L’expérience de la beauté a donc ceci de singulier qu’elle nous fait sortir de nous-même, qu’elle rend possible en nous une « pensée élargie », sans qu’il faille pour cela recourir à une métaphysique de la vérité comme chez Platon. Ce n’est pas tant le besoin de spiritualité que de sociabilité qu’elle satisfait. La beauté rapproche les hommes qui éprouvent face à elle un même sentiment d’apaisement, une harmonie intérieure entre l’entendement et l’imagination. 

 

Schiller : parce que la beauté nous émancipe

Prolongeant les analyses de Kant, le dramaturge Friedrich Schiller estime que la beauté est d’autant plus désirable qu’elle seule permet d’équilibrer les forces qui s’opposent en nous. Dans ses Lettres sur l’éducation esthétique de l’homme (1795), il soutient en effet que l’instinct sensible qui nous attache aux phénomènes et nous pousse à réaliser notre individualité, et l’instinct formel qui nous fait chercher la vérité et pratiquer la justice, se combattent. On ne peut pas à la fois être un être pratique et un pur esprit ! Or, selon Schiller, l’unité de notre âme dépend de notre capacité à limiter ces deux instincts l’un par l’autre. 

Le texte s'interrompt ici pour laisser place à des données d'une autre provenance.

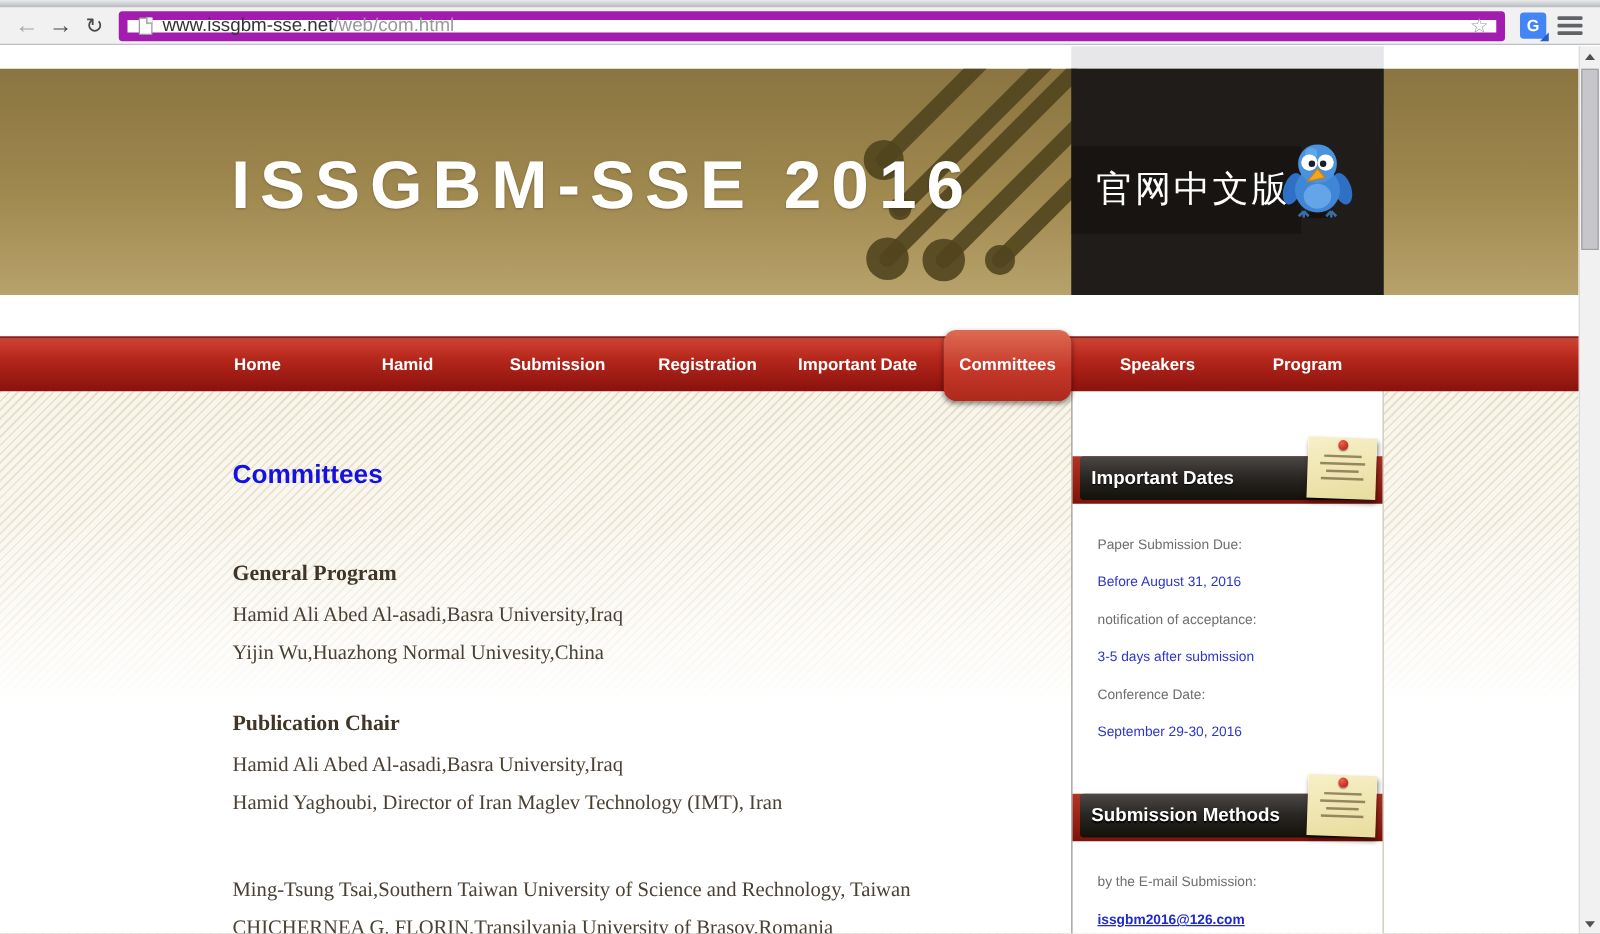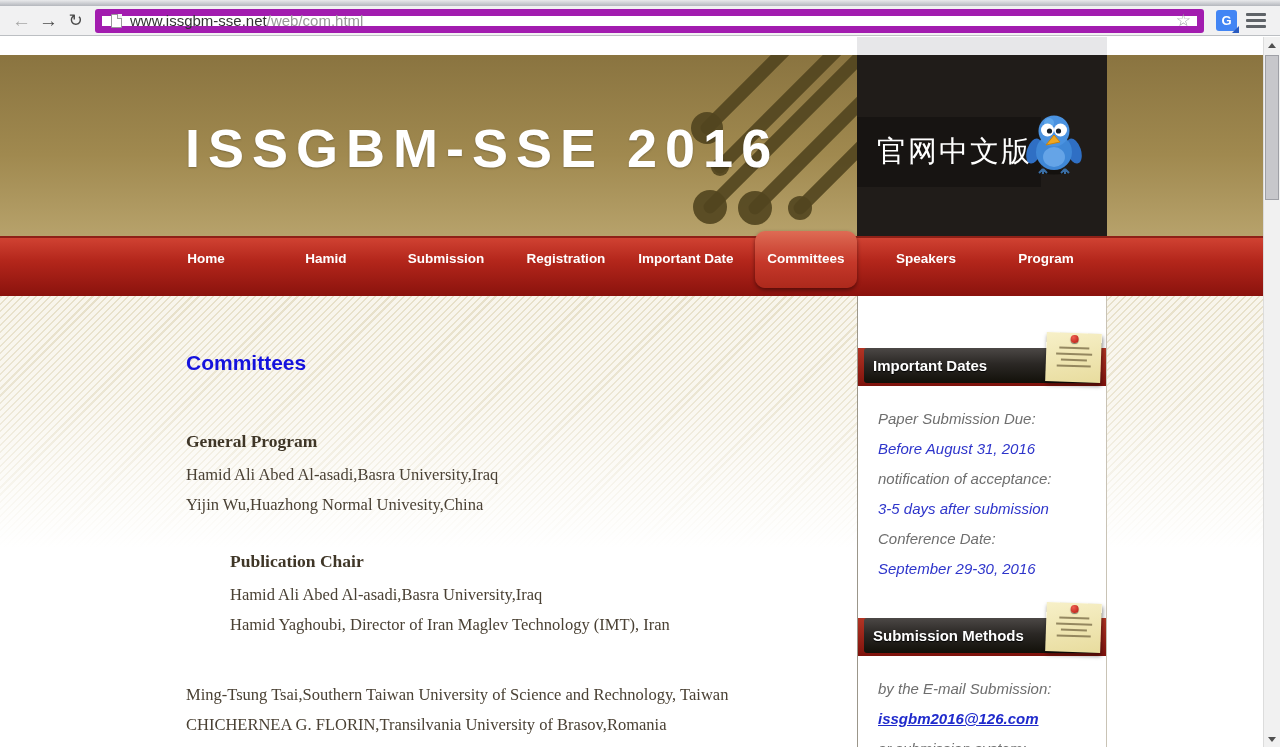--- a/index.html
+++ b/index.html
@@ -30,51 +30,51 @@
 
   .header { position:relative; height:181px; background:linear-gradient(#8a7440,#a0894f 55%,#b7a26b); }
   .circuit { position:absolute; left:655px; top:0; }
   .site-title { position:absolute; left:185px; top:62px; color:#fff; font-size:54px; font-weight:bold; letter-spacing:8px; text-shadow:0 1px 2px rgba(0,0,0,.25); }
   .darkbox { position:absolute; left:857px; top:0; width:250px; height:181px; background:#201c19; cursor:pointer;padding-left:12px; }
   .cn-strip { position:absolute; left:0; top:62px; width:184px; height:70px; background:rgba(0,0,0,.28); display:flex; align-items:center; }
   .cn-label { color:#fff; font-size:29px; letter-spacing:2px; padding-left:20px; white-space:nowrap; }
   .bird { position:absolute; right:24px; top:56px; }
 
   
-  .mainnav { position:relative; height:60px; background:linear-gradient(#d04232,#b3261b 40%,#8a120d); border-top:2px solid #8f2017; z-index:2; }
+  .mainnav { position:relative; height:44px; background:linear-gradient(#d04232,#b3261b 40%,#8a120d); border-top:2px solid #8f2017; z-index:2;margin-top:33px; }
   .nav-items { position:absolute; left:146px; top:0; height:42px; display:flex; }
   .nav-item { position:relative; width:120px; text-align:center; line-height:42px; color:#fff; font-weight:bold; font-size:13.5px; cursor:pointer; }
   .nav-item span { position:relative; z-index:2; }
   .nav-item.active:before { content:""; position:absolute; left:9px; right:9px; top:-7px; bottom:-8px; background:linear-gradient(#de6b54,#c5382a 55%,#ad291c); border-radius:10px; box-shadow:0 2px 4px rgba(0,0,0,.45); z-index:1; }
 
   
   .pagebody { position:relative; height:467px; background:repeating-linear-gradient(135deg,#e7e0c9 0px,#e7e0c9 1.5px,#f8f5ec 1.5px,#f8f5ec 5px); }
   .pagebody:before { content:""; position:absolute; inset:0; background:linear-gradient(to bottom,rgba(255,255,255,0) 0%,rgba(255,255,255,.2) 22%,#fff 54%,#fff 100%); pointer-events:none; }
 
   .main-col { position:absolute; left:186px; top:0; width:650px; z-index:1; }
   .page-title { margin-top:55px; color:#1512dd; font-size:21px; font-weight:bold; }
   .sec-head { font-family:"Liberation Serif", serif; font-weight:bold; font-size:17.5px; color:#3f3627; }
   .member { font-family:"Liberation Serif", serif; font-size:16.5px; color:#4a4134; line-height:30px; }
   .sec1 { margin-top:56px; } .sec1 .members { margin-top:8px; }
-  .sec2 { margin-top:31px;margin-left:44px; } .sec2 .members { margin-top:8px; }
+  .sec2 { margin-top:31px; } .sec2 .members { margin-top:8px; }
   .sec3 { margin-top:40px; } .sec3 .members { margin-top:8px; }
 
   
   .sidebar { position:absolute; left:857px; top:0; width:250px; height:100%; background:#fff; border-left:1px solid #9b968a; border-right:1px solid #c9c3b5; z-index:1; }
   .band { position:relative; height:38px; background:linear-gradient(#b23424,#7e120c); }
   .band-first { margin-top:52px; }
   .band-second { margin-top:34px;padding-left:36px; }
   .band .inner { position:absolute; left:6px; right:6px; top:0; height:35px; border-radius:3px; background:linear-gradient(#4c4846,#2b2825 45%,#121009); }
   .band .btitle { position:absolute; left:15px; top:9px; color:#fff; font-weight:bold; font-size:15px; text-shadow:0 1px 1px #000; z-index:2; }
   .sticky { position:absolute; right:5px; top:-15px; width:55px; height:49px; background:linear-gradient(168deg,#f7f0c8,#e8dc9e); box-shadow:1px 3px 4px rgba(0,0,0,.5); transform:rotate(2deg); z-index:3; }
   .sticky .pin { position:absolute; top:2px; left:50%; margin-left:-4px; width:8px; height:8px; border-radius:50%; background:radial-gradient(circle at 35% 30%,#f06050,#b01510); box-shadow:0 1px 1px rgba(0,0,0,.5); }
   .sticky i { display:block; height:2px; background:#7d6f4a; margin:4px auto 0; opacity:.8; }
   .sticky i:nth-child(2){ width:30px; margin-top:14px; } .sticky i:nth-child(3){ width:36px; } .sticky i:nth-child(4){ width:26px; } .sticky i:nth-child(5){ width:34px; }
   .side-rows { padding:18px 10px 0 20px; }
-  .srow { font-size:15px; line-height:30px; white-space:nowrap;font-style:italic; }
+  .srow { font-size:11px; line-height:30px; white-space:nowrap; }
   .srow.lbl { color:#6e6e6e; }
   .srow.lnk { color:#2e35cb; }
   .srow.eml a { color:#1f2acc; font-weight:bold; text-decoration:underline; cursor:pointer; }
 
   .bottom-line { position:absolute; left:0; bottom:1px; width:100%; height:2px; background:#4a4a4a; opacity:.8; z-index:4; }
   .blue-sliver { position:absolute; left:16px; bottom:-12px; width:48px; height:24px; border-radius:50%; background:#eaf3fc; border:2px solid #93b9dd; z-index:3; }
 
   
   .scrollbar { position:absolute; right:0; top:37px; width:17px; height:710px; background:#f1f1f1; border-left:1px solid #dcdcdc; }
   .sb-arrow { position:absolute; left:0; width:16px; height:16px; cursor:pointer; }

Pour obtenir cet équilibre, il est nécessaire d’éveiller un troisième instinct : l’instinct de jeu qui s’applique à la beauté. Jouer est la seule chose que nous pouvons faire avec la beauté, mais cela ne la dévalorise pas, car le jeu, activité libre, manifeste notre capacité à maîtriser les forces antagoniques de l’instinct sensible et de l’instinct formel. La beauté apparaît donc chez Schiller comme un impératif pour que l’homme accomplisse son destin d’être libre : « Dès que la raison prononce : une humanité doit exister, elle a par cela même édicté la loi : il doit y avoir une beauté. » Plus précisément, la beauté a sur l’homme un effet à la fois apaisant et énergique. Émancipatrice, ses effets sont politiques, comme en témoignent la pièce la plus célèbre de Schiller, Les Brigands, critique implacable de la tyrannie, ou encore le poème L’Ode à la joie, mis en musique par Beethoven et aujourd’hui hymne de l’Union européenne. 

 

Nietzsche : parce qu’elle est un stimulant vital

Libératrice, la beauté n’en reste pas moins liée à l’éthique aux yeux de Schiller. Comme chez Kant, elle éveille selon lui le sentiment de respect. Or c’est précisément ce lien entre esthétique et morale que Friedrich Nietzsche s’attache à défaire. Si nous avons besoin de la beauté, ce n’est pas pour nous rendre moralement meilleurs mais pour créer des valeurs nouvelles qui nous transportent dans un monde plus coloré : « Ils veulent une beauté qui rende vertueux – moi, je veux une beauté qui rende fou », écrit-il dans le chapitre « Ce que les Allemands manquent » du Crépuscule des idoles (1888). Préférant l’ivresse de Dionysos à la lumière classique du dieu Apollon, Nietzsche estime que la beauté n’est pas tant ce qui s’admire que ce qui se ressent comme un accroissement de vitalité. Car, comme il l’écrit encore dans Le Gai savoir (1882) : « Ce qui est beau, c’est ce qui nous donne le sentiment d’une augmentation de puissance ». 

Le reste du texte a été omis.